Though Hurricane Florence is long gone, the Carolinas will be feeling the effects for a long time to come. Not only did the storm kill 45, but flooding from the slow-moving storm (which set records in some places) hurt crops too.
"For farmers, Florence could not have come at a worse time; crops were maturing, and harvest had only begun. Depending on their production patterns, many farmers have seen several years of financial losses due to low crop prices. This leaves farmers, many of whom have not fully recovered from Hurricane Matthew two years ago, in a weakened financial condition before the hurricane hit," Harwood Schaffer and Daryll Ray write in their Agricultural Policy Analysis Center column.
Early estimates of farm losses range from hundreds of millions to billions of dollars. North Carolina grows 50 percent of the nation's tobacco, is the second-biggest pork production state, and the nation's largest source of sweet potatoes. The state Department of Agriculture and Consumer Services estimates that 3.4 million chickens and 5,500 hogs died in the floods; those farmers will not only be deprived of the profits from those animals, but will have to pay to dispose of them as the floodwaters recede. They will also need to clean up hog manure if it overflowed from the lagoons. Other affected crops in the Carolinas include cotton, peanuts, corn, and soybeans.

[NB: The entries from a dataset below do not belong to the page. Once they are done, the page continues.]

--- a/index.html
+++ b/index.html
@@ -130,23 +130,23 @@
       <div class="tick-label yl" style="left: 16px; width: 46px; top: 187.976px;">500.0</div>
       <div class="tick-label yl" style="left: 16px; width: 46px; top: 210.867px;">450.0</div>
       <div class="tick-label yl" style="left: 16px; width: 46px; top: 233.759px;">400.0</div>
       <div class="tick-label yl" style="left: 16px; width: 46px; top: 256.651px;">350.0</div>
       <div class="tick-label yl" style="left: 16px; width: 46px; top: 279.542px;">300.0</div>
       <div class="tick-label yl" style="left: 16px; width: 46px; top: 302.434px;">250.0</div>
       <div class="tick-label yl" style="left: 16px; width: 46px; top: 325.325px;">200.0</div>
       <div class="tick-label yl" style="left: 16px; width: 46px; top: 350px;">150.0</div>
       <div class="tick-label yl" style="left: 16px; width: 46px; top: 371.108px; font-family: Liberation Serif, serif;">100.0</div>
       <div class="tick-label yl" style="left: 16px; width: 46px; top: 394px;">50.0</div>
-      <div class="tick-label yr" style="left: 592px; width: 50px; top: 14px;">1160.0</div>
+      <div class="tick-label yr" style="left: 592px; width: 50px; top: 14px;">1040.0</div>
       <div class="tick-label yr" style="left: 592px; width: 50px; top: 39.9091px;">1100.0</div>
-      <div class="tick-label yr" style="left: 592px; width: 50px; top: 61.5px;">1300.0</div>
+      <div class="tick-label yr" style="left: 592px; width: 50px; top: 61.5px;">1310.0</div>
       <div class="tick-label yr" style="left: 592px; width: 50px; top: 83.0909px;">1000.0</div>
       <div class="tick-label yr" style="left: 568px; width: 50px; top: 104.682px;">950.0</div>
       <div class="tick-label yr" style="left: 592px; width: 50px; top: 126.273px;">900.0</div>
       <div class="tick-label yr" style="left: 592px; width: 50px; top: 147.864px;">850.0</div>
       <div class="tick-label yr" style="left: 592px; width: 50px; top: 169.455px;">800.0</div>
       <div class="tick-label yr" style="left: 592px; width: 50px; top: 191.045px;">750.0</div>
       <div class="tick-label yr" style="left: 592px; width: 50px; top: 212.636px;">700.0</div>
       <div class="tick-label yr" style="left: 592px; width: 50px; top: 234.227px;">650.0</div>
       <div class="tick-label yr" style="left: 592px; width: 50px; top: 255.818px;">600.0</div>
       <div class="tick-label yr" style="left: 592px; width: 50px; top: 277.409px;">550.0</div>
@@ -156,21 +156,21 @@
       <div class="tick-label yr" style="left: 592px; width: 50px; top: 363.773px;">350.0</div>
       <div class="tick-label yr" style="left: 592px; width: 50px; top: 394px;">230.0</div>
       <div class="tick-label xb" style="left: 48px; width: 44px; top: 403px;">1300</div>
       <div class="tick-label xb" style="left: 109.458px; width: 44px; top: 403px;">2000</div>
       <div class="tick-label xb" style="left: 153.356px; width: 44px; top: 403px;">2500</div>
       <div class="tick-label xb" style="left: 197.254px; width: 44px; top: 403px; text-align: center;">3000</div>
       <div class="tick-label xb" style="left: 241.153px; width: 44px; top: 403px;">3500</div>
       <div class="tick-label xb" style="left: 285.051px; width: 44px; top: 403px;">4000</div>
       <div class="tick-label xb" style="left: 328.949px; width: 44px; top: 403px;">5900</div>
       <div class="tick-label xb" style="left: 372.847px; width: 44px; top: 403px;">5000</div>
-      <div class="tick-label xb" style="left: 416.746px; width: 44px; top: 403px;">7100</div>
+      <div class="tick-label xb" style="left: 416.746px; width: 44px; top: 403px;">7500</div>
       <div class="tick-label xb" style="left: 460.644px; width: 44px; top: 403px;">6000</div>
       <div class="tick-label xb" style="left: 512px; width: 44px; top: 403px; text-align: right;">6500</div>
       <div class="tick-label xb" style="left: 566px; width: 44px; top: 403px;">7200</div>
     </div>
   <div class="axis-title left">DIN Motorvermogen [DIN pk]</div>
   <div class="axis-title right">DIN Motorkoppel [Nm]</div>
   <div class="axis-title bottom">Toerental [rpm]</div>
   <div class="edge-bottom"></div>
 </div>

Most farmers have crop insurance, but payouts are based on crop prices. "When prices are low, and farmers need the protection the most, they receive the lowest insurance payments," Schaffer and Ray write. "If Congress were to adopt a supply-management program with loan rates near the full cost of production, and if the price component of crop insurance were based on the loan rate, farmers would be better protected than they are under current policies."

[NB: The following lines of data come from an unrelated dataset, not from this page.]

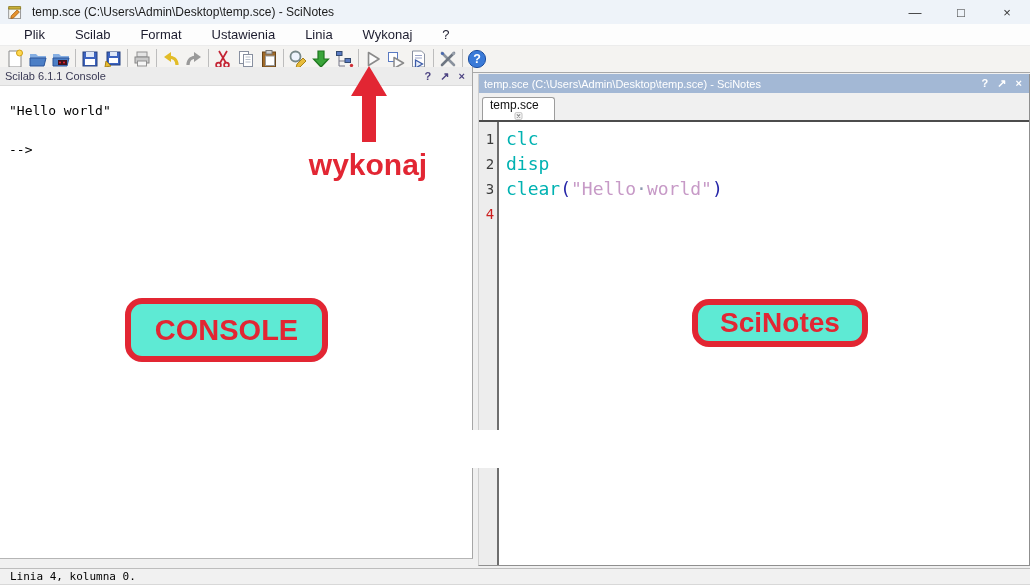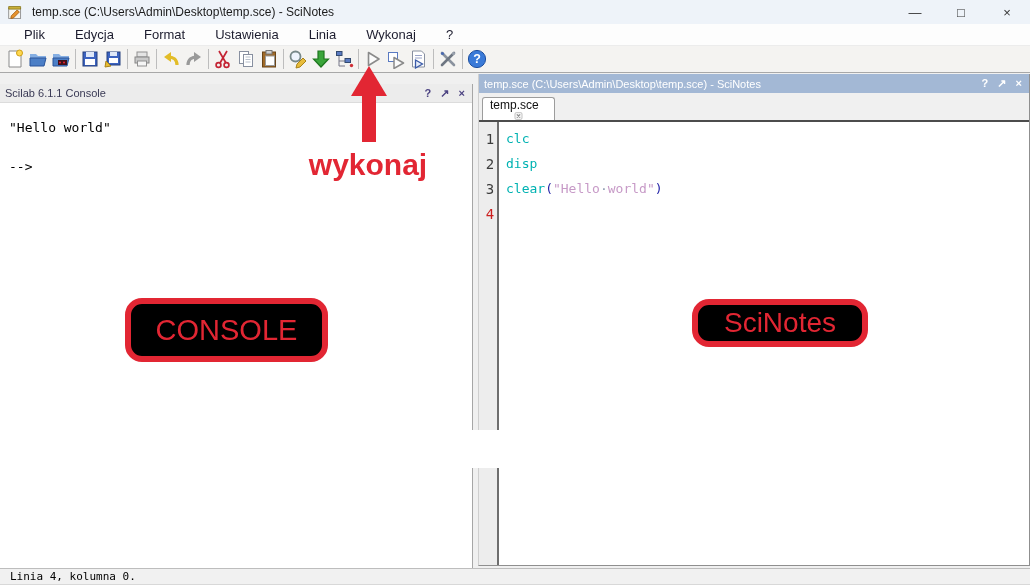--- a/index.html
+++ b/index.html
@@ -23,21 +23,21 @@
 
   
   .toolbar { position:absolute; left:0; top:46px; width:1030px; height:27px;
     background:#f4f3f1; border-bottom:1px solid #a8a8a8; display:flex; align-items:center;
     padding-left:3px; }
   .tbtn { width:21px; height:22px; margin:0 1px; display:flex; align-items:center;
     justify-content:center; }
   .tsep { width:1px; height:20px; background:#bdbdbd; margin:0 2.5px; }
 
   
-  .console-panel { position:absolute; left:0; top:84px; width:473px; height:492px;
+  .console-panel { position:absolute; left:0; top:67px; width:473px; height:492px;
     background:#ffffff; border-right:1px solid #a6a6a6; border-bottom:1px solid #b5b5b5; }
   .editor-panel { position:absolute; left:478px; top:74px; width:552px; height:492px;
     background:#f0f0f0; border-left:1px solid #cfcfcf; border-right:1px solid #8f8f8f;
     border-bottom:1px solid #8f8f8f; display:flex; flex-direction:column; }
 
   .panel-header { height:19px; display:flex; align-items:center; font-size:11px; }
   .panel-header.gray { background:#ececec; color:#3a3a55; border-bottom:1px solid #dcdcdc; }
   .panel-header.blue { background:#a3b8d5; color:#ffffff; }
   .panel-header .ph-title { margin-left:5px; white-space:pre; overflow:hidden; }
   .ph-buttons { margin-left:auto; display:flex; gap:9px; padding-right:7px;
@@ -59,21 +59,21 @@
 
   .editor-area { position:relative; flex:1; background:#ffffff;
     border-top:2px solid #4c4c4c; overflow:hidden; }
   .gutter-bg { position:absolute; left:0; top:0; bottom:0; width:20px; background:#ededed;
     border-right:2px solid #6e6e6e; }
   .code-rows { position:relative; padding-top:4px; }
   .code-row { display:flex; height:25px; align-items:center; }
   .ln { width:22px; flex:0 0 auto; text-align:center;
     font-family:"DejaVu Sans Mono", monospace; font-size:14px; color:#3d3d3d; }
   .ln.current { color:#cc1f1f; }
-  .code { padding-left:5px; font-family:"DejaVu Sans Mono", monospace; font-size:13px;
+  .code { padding-left:5px; font-family:"DejaVu Sans Mono", monospace; font-size:18px;
     white-space:pre;text-align:right; }
   .tok-cmd { color:#00b2b2; }
   .tok-par { color:#2626a8; }
   .tok-str { color:#c79ac7; }
   .tok-ws  { color:#8e9ab0; }
 
   
   .statusbar { position:absolute; left:0; top:568px; width:1030px; height:17px;
     background:#f1f1f1; border-top:1px solid #bdbdbd; border-bottom:1px solid #d8d8d8;
     display:flex; align-items:center; }
@@ -82,23 +82,23 @@
 
   
   .whiteout { position:absolute; left:430px; top:430px; width:141px; height:38px;
     background:#ffffff; }
   .arrow-wrap { position:absolute; left:351px; top:66px; width:36px; }
   .arrow-head { width:0; height:0; border-left:18px solid transparent;
     border-right:18px solid transparent; border-bottom:30px solid #e22633; }
   .arrow-shaft { width:14px; height:46px; background:#e22633; margin:0 auto; }
   .arrow-label { position:absolute; left:288px; top:148px; width:160px; text-align:center;
     font-size:30px; font-weight:bold; color:#e22633; }
-  .note-box { position:absolute; background:#000000; border:6px solid #e22633;
+  .note-box { position:absolute; background:#5eead4; border:6px solid #e22633;
     border-radius:17px; display:flex; align-items:center; justify-content:center;
-    font-weight:normal; color:#e22633; }
+    font-weight:bold; color:#e22633; }
   .note-console { left:125px; top:298px; width:203px; height:64px; font-size:29px; }
   .note-scinotes { left:692px; top:299px; width:176px; height:48px; font-size:28px; }
 </style>
 </head>
 <body>
 
 <div class="window">
 
   <div class="titlebar">
     <svg class="app-icon" viewBox="0 0 20 20">
@@ -109,21 +109,21 @@
     <span class="title-text">temp.sce (C:\Users\Admin\Desktop\temp.sce) - SciNotes</span>
     <div class="win-controls">
       <span class="win-btn">—</span>
       <span class="win-btn">□</span>
       <span class="win-btn">×</span>
     </div>
   </div>
 
   <div class="menubar">
     <span class="menu-item">Plik</span>
-    <span class="menu-item">Edycja</span>
+    <span class="menu-item">Scilab</span>
     <span class="menu-item">Format</span>
     <span class="menu-item">Ustawienia</span>
     <span class="menu-item">Linia</span>
     <span class="menu-item">Wykonaj</span>
     <span class="menu-item">?</span>
   </div>
 
   <div class="toolbar">
     <span class="tbtn">
         <svg width="20" height="20" viewBox="0 0 20 20">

In addition to damage suffered by crops and livestock, many farms and roads sustained structural damage that will take a lot of time and money to fix, Schaffer and Ray write. And finally, the toxic ash pools from coal-fired power plants flooded in some areas, releasing hazardous waste. Schaffer and Ray recommend revisiting containment regulations for hog waste and fly ash to better cope with increasingly extreme weather.